William Oliver'la sohbet ederken Celine de çay hazırlamaya başladı. Şifon çoktan kapüşonunu ve maskesini çıkarmış, konuşmalarını ilgiyle dinlemişti. Oliver gibi Yarı Papağan, Yarı Maymun olan garip bir yaratığı ilk kez görüyordu.
Celine fincanlarını çayla doldurduktan sonra masaya oturdu ve William'a baktı.
Celine, “Zindan'da kız tavlama hobin hâlâ değişmemiş gibi görünüyor” dedi.
William hafifçe boğazını temizledi, “Usta. Farklı bir kahramandan bahsediyorsun. Ben Zindan'da kız tavlamıyorum.”

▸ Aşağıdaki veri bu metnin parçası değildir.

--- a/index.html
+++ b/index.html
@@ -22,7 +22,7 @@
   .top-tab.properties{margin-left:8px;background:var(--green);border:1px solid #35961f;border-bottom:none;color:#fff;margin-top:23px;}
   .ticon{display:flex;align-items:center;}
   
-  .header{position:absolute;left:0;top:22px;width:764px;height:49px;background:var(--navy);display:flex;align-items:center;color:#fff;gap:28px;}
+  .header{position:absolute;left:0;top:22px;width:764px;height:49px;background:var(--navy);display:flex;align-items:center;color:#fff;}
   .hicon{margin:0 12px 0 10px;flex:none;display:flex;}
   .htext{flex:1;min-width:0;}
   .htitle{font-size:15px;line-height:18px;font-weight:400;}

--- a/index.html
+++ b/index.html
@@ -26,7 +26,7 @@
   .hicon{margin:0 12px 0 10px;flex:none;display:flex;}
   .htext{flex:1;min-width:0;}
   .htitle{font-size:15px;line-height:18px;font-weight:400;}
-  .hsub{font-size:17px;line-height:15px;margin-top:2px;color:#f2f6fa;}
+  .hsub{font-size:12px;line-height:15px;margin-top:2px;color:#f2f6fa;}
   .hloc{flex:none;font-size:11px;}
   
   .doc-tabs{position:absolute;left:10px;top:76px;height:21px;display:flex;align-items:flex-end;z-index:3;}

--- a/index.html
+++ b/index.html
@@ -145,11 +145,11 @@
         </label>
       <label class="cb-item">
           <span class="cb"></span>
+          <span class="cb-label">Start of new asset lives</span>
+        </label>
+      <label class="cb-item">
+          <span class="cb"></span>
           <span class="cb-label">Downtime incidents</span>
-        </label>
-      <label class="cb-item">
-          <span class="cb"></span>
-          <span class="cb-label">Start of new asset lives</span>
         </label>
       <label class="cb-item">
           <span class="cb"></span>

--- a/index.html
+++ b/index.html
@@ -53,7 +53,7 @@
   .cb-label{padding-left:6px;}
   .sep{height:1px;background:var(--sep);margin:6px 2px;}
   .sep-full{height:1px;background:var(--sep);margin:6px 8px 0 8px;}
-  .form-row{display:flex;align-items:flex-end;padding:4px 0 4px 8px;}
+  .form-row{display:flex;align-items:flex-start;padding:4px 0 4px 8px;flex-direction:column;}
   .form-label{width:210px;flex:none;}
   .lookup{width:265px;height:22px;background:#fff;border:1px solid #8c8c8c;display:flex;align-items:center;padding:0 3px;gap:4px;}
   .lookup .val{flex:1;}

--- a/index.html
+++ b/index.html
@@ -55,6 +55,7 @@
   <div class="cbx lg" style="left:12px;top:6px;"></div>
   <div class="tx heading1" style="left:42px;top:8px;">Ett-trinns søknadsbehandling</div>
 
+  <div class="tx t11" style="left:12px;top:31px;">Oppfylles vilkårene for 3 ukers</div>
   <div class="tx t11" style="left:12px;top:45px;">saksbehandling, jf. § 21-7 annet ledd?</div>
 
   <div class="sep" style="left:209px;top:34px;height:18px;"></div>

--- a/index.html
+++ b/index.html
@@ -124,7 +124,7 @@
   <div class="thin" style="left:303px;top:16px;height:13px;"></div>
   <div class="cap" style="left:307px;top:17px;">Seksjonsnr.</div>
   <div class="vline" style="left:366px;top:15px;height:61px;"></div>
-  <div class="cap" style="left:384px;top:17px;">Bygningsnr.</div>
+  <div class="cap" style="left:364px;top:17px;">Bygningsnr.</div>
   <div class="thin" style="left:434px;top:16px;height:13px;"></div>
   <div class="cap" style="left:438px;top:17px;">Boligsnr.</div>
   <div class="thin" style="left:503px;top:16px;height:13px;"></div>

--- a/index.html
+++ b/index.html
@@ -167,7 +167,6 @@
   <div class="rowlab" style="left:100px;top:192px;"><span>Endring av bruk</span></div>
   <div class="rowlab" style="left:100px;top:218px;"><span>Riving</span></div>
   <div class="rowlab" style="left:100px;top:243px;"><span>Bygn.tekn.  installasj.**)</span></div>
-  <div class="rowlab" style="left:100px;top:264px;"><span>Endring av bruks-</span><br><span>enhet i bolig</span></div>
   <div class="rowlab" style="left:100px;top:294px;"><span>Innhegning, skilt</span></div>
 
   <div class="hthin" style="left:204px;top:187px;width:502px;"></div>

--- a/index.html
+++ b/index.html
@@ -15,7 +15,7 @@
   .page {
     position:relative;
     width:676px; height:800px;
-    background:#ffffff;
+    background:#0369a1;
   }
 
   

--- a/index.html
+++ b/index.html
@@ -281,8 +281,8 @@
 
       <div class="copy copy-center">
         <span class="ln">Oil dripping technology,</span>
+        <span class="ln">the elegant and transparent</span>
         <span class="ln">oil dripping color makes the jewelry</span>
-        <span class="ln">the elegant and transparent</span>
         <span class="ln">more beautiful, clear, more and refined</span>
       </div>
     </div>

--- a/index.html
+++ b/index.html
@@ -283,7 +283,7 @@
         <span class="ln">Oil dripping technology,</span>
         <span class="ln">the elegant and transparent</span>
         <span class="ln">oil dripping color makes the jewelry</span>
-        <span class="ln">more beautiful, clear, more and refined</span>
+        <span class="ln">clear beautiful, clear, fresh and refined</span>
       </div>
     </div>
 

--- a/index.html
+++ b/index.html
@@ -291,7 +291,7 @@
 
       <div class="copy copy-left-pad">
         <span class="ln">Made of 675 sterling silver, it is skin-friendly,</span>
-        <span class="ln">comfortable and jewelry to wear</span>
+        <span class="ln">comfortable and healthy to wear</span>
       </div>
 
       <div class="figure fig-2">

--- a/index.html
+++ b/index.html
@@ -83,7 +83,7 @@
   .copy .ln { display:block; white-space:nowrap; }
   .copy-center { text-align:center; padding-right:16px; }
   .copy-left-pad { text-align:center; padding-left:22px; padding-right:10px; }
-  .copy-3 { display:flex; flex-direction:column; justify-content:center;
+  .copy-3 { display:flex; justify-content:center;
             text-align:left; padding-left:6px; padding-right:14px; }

“Peki neden beni yeni arkadaşınla tanıştırmıyorsun?” Selin sordu. Güzel Elf, Şifon'un benzersizliğini çoktan hissetmişti. Oliver'ın gözleri olmasa da yine de bir kişinin kökenini tespit edebilecek bir büyüye sahipti.
Silvermoon Kıtasındaki Elflerin aksine Celine'in diğer ırklara karşı hiçbir önyargısı yoktu. Hatta Chiffon'un damarlarında şeytani kanın aktığını öğrendiğinde biraz şaşırmıştı.
“Usta, bu Chiffon val Gremory” dedi William. “Chiffon, bu bana Dar-Dart Sihrini nasıl kullanacağımı öğreten Ustam. Adı Celine Dy Wisteria.”
Chiffon, Celine'e sertçe baktı ve Celine de ona baktı. Güzel elf, William'ın küçük kıza Kara Büyüyü nasıl kullanacağını öğrettiğini söyleyeceği kısmı görmezden geldi.
Sonsuzluk gibi görünen bir sürenin ardından küçük kız sevimli dudaklarını açtı ve bir açıklama yaptı.
“Sen de benim gibisin” dedi Chiffon usulca. “Sen de bir Günah taşıyorsun.”